Cysteine availability tunes ubiquitin signaling via inverse stability of LRRC58 E3 ligase and its substrate CDO1

How Cells Decide When to Save or Scrap an Enzyme

Inside every cell, protein molecules are constantly being built up and broken down. This silent churn helps cells adapt to changing diets and stresses. This study uncovers how human cells sense the availability of the sulfur‑containing amino acid cysteine and then fine‑tune the levels of a key metabolic enzyme, using a carefully wired protein disposal system.

A Nutrient That Signals When Enough Is Enough

Cysteine is an amino acid that cells must keep in balance. Too little threatens vital processes; too much can be harmful. One way cells manage cysteine is by breaking it down with an enzyme called cysteine dioxygenase 1, or CDO1. Earlier animal work showed that when cysteine is scarce, CDO1 is destroyed, and when cysteine is plentiful, CDO1 is preserved. However, the molecular machinery that picks out CDO1 for removal in low cysteine conditions had not been clearly identified.
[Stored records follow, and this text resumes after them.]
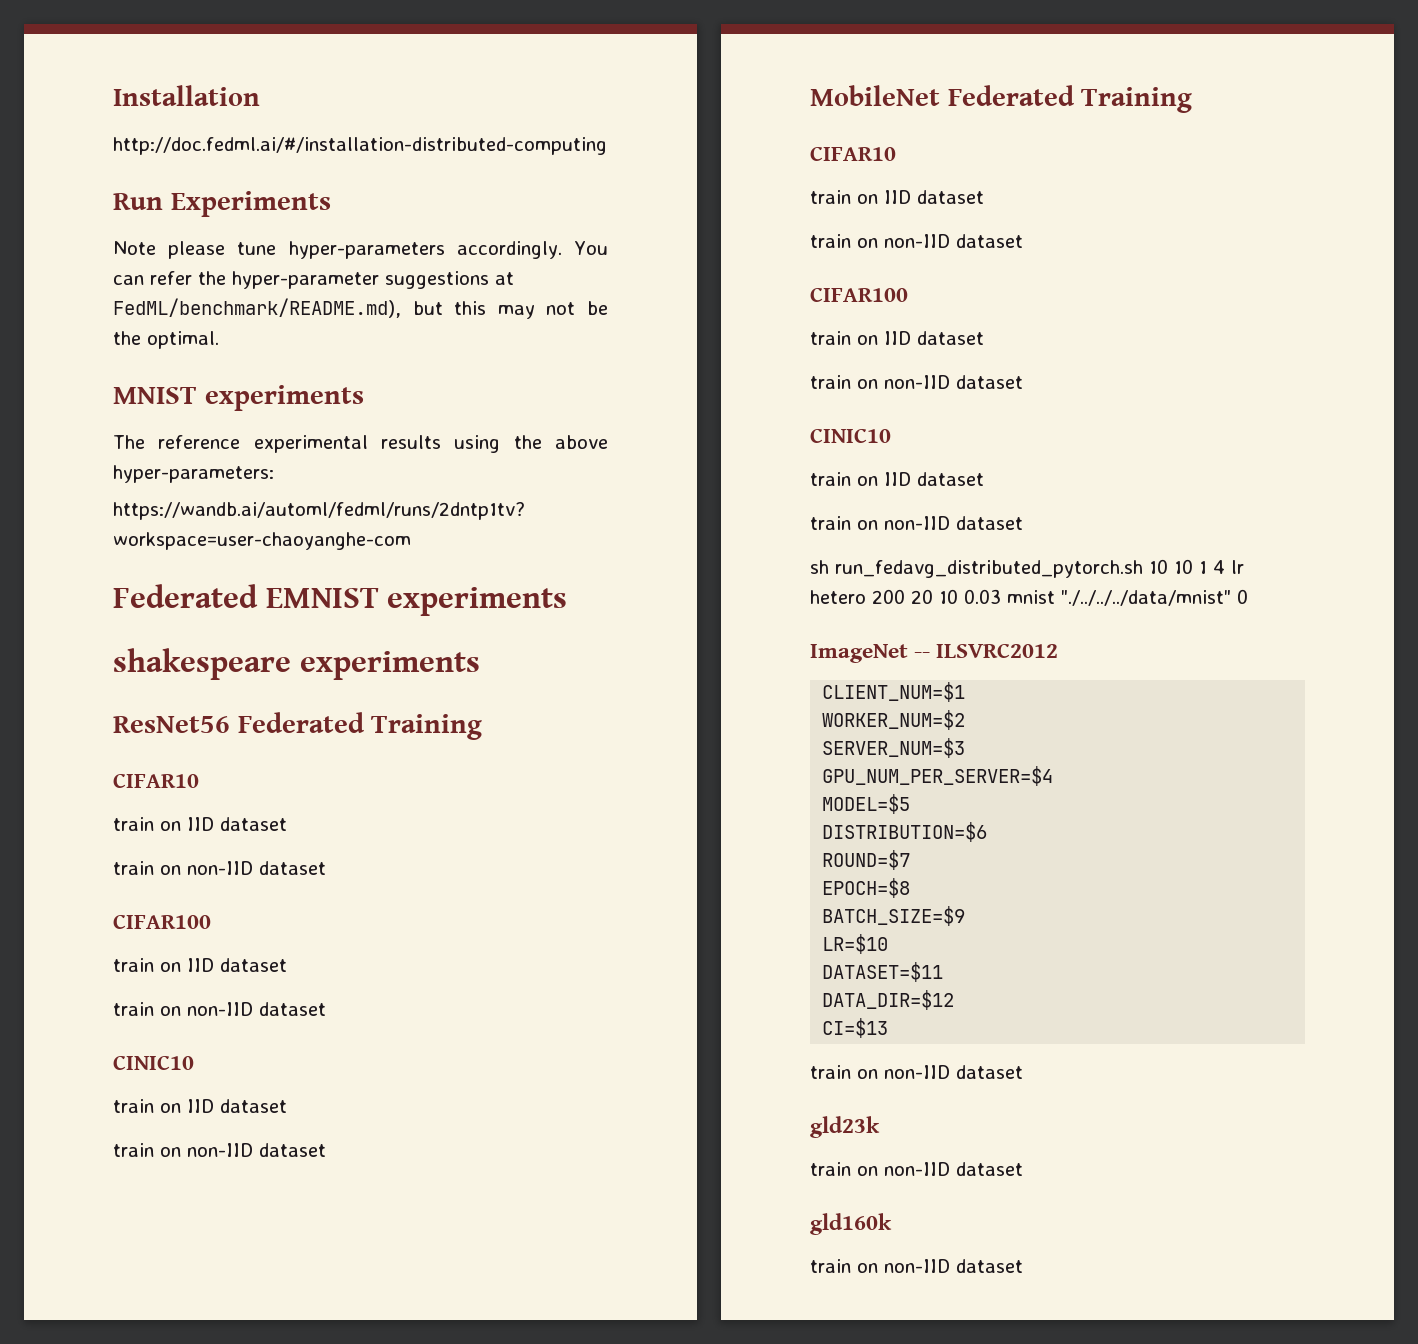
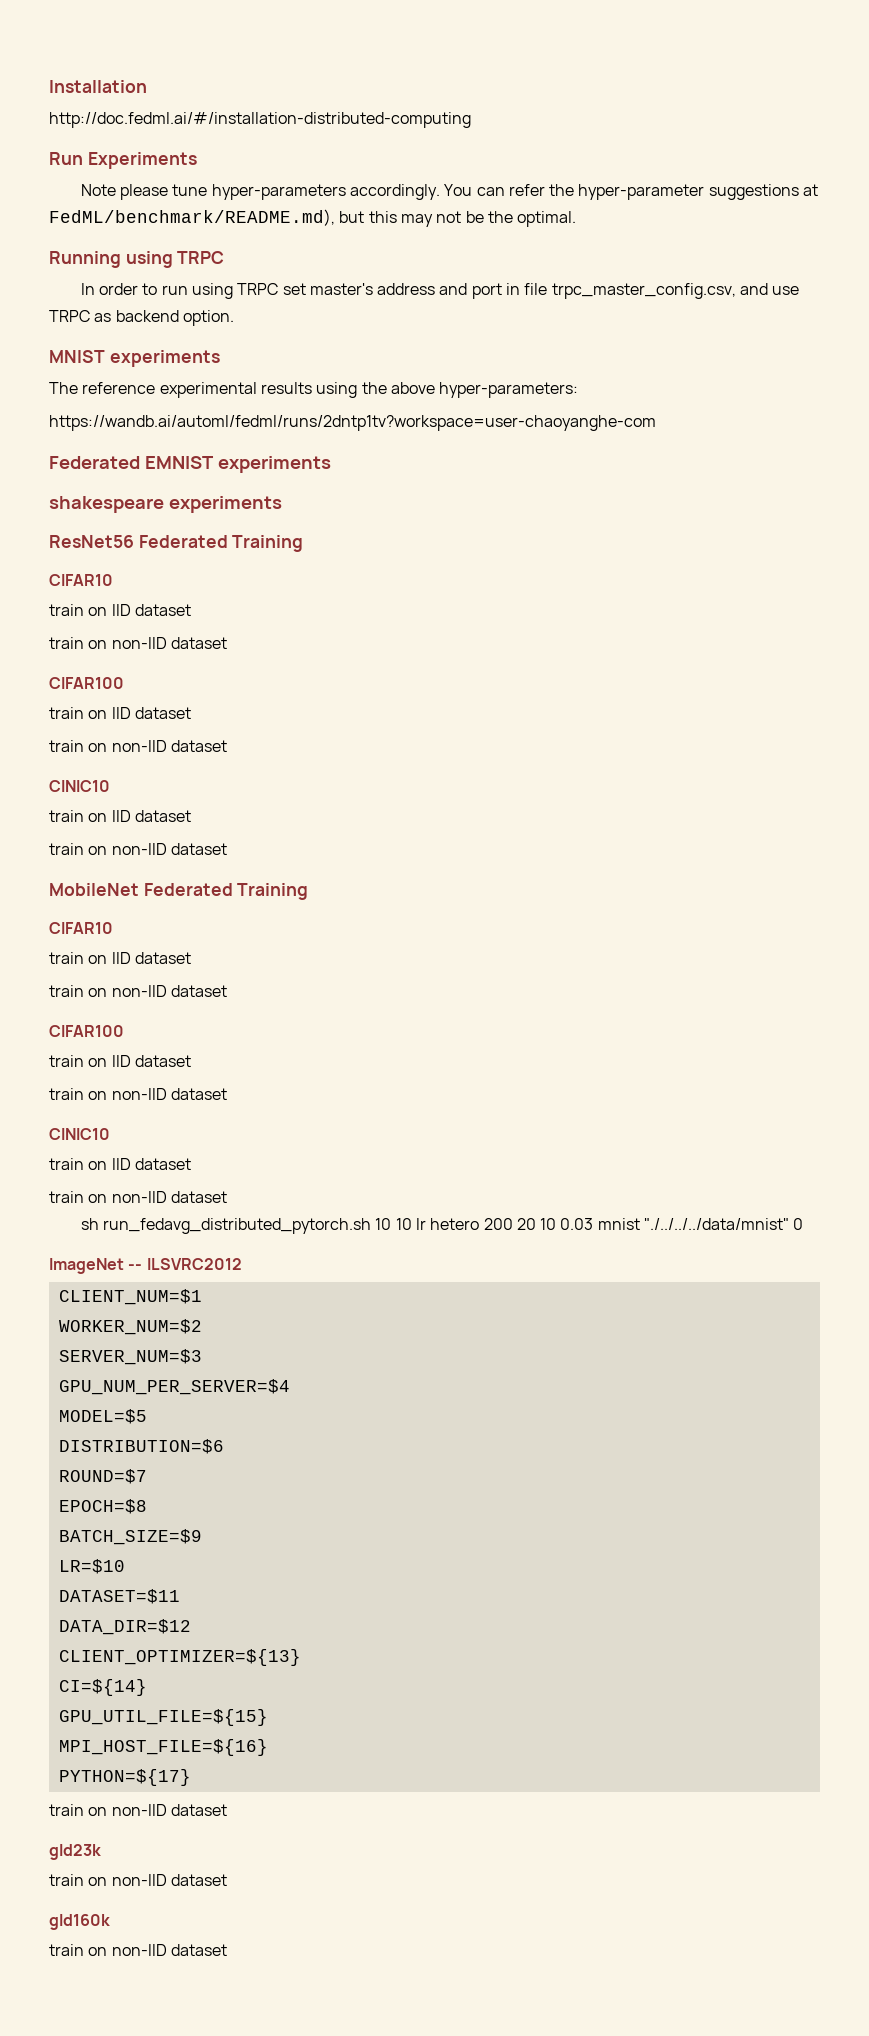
+ Running using TRPC
+ In order to run using TRPC set master's address and port in file trpc_master_config.csv, and use TRPC as backend option.
- sh run_fedavg_distributed_pytorch.sh 10 10 1 4 lr hetero 200 20 10 0.03 mnist "./../../../data/mnist" 0
+ sh run_fedavg_distributed_pytorch.sh 10 10 lr hetero 200 20 10 0.03 mnist "./../../../data/mnist" 0
- CI=$13
+ CLIENT_OPTIMIZER=${13}
+ CI=${14}
+ GPU_UTIL_FILE=${15}
+ MPI_HOST_FILE=${16}
+ PYTHON=${17}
Finding the Protein that Acts Like a Nutrient Dial

The researchers used a large‑scale protein screening method to scan human cells grown with or without cysteine. They focused on a family of protein complexes called cullin‑RING ligases, which act like customizable hooks that tag selected proteins for destruction. In cysteine‑starved cells, one hook component, a receptor protein named LRRC58, stood out: it became more abundant and joined active ligase complexes only when cysteine was lacking. At the same time, levels of CDO1 dropped sharply, suggesting an inverse link between LRRC58 and CDO1. Across several cell types, when LRRC58 levels were high under low cysteine, CDO1 was nearly undetectable; when cysteine was added back, LRRC58 fell and CDO1 rebounded.
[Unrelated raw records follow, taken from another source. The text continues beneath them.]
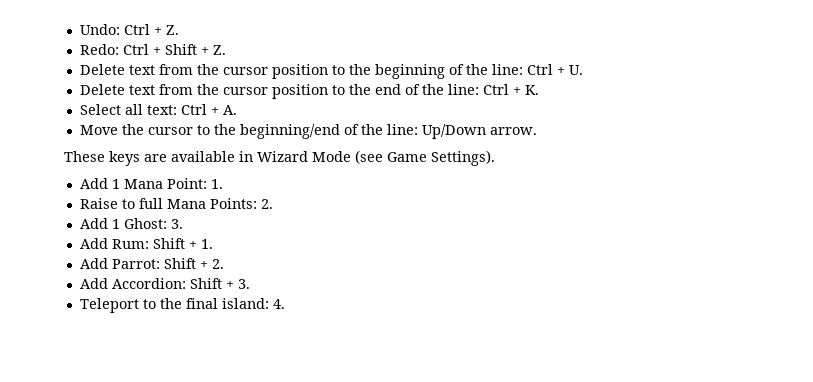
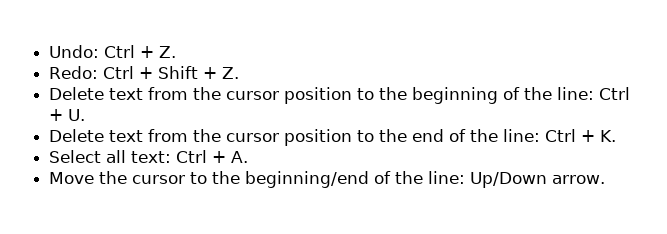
- These keys are available in Wizard Mode (see Game Settings).
- Add 1 Mana Point: 1.
- Raise to full Mana Points: 2.
- Add 1 Ghost: 3.
- Add Rum: Shift + 1.
- Add Parrot: Shift + 2.
- Add Accordion: Shift + 3.
- Teleport to the final island: 4.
A See‑Saw Between Two Proteins

To test whether LRRC58 directly controls CDO1, the team disabled the LRRC58 gene in human cells. Without LRRC58, CDO1 no longer disappeared during cysteine starvation; the enzyme persisted even when cysteine was low. Adding back a working version of LRRC58 restored CDO1 loss, while a mutant form of LRRC58 that cannot join its ligase partners failed to do so. A fluorescent reporter system confirmed that CDO1’s stability depends on both LRRC58 and specific cullin‑RING scaffolds. Taken together, these experiments show that LRRC58 and CDO1 form a see‑saw pair: LRRC58 is normally unstable but becomes stabilized when cysteine runs low, and in turn it targets CDO1 for destruction under those same conditions.

Watching the Disposal Machine at Atomic Detail

The authors reconstructed the LRRC58 system from purified proteins and observed that LRRC58 pairs with cullin‑based scaffolds (CUL2 or CUL5) to form an active tagging machine that attaches ubiquitin molecules to CDO1. Using cryo‑electron microscopy, they obtained near‑atomic images of this machine in action. These structures reveal how LRRC58 grips CDO1 at several contact patches and positions a single amino acid on CDO1, lysine‑8, right next to the chemical site where ubiquitin is transferred. Mutating lysine‑8, or weakening the contact patches, blocks CDO1 break‑down in response to cysteine shortage, confirming that the geometry seen in the structures is essential for how the system works inside cells.

Natural Control Versus Drug‑Induced Shortcuts

The study also compares this natural pathway with a drug‑based strategy. A recently developed “molecular glue” compound forces CDO1 to stick to a different receptor protein called VHL, which uses the same type of cullin scaffold but holds CDO1 in another orientation. In cells and test‑tube reactions, this drug‑guided route tags many sites on CDO1, not just lysine‑8, and can efficiently destroy CDO1 even when disease‑linked mutations disrupt its normal recognition by LRRC58. This contrast shows how drugs can tap into the cell’s own disposal hardware while bypassing some of the natural constraints on where and how a protein is tagged.

What This Means for Cell Health and Future Therapies

For a non‑specialist, the key message is that cells use a finely tuned protein disposal system to match enzyme levels to nutrient supply. When cysteine is scarce, LRRC58 becomes stable, assembles with its partners, and selectively marks CDO1 for removal, helping the cell conserve cysteine. When cysteine is abundant, LRRC58 is itself degraded, sparing CDO1 so the excess cysteine can be safely broken down. By mapping this pathway and capturing it at high resolution, the work explains a long‑standing observation in metabolism and illustrates how targeted drugs might one day rescue or remove specific proteins by redirecting them into or around such natural control circuits.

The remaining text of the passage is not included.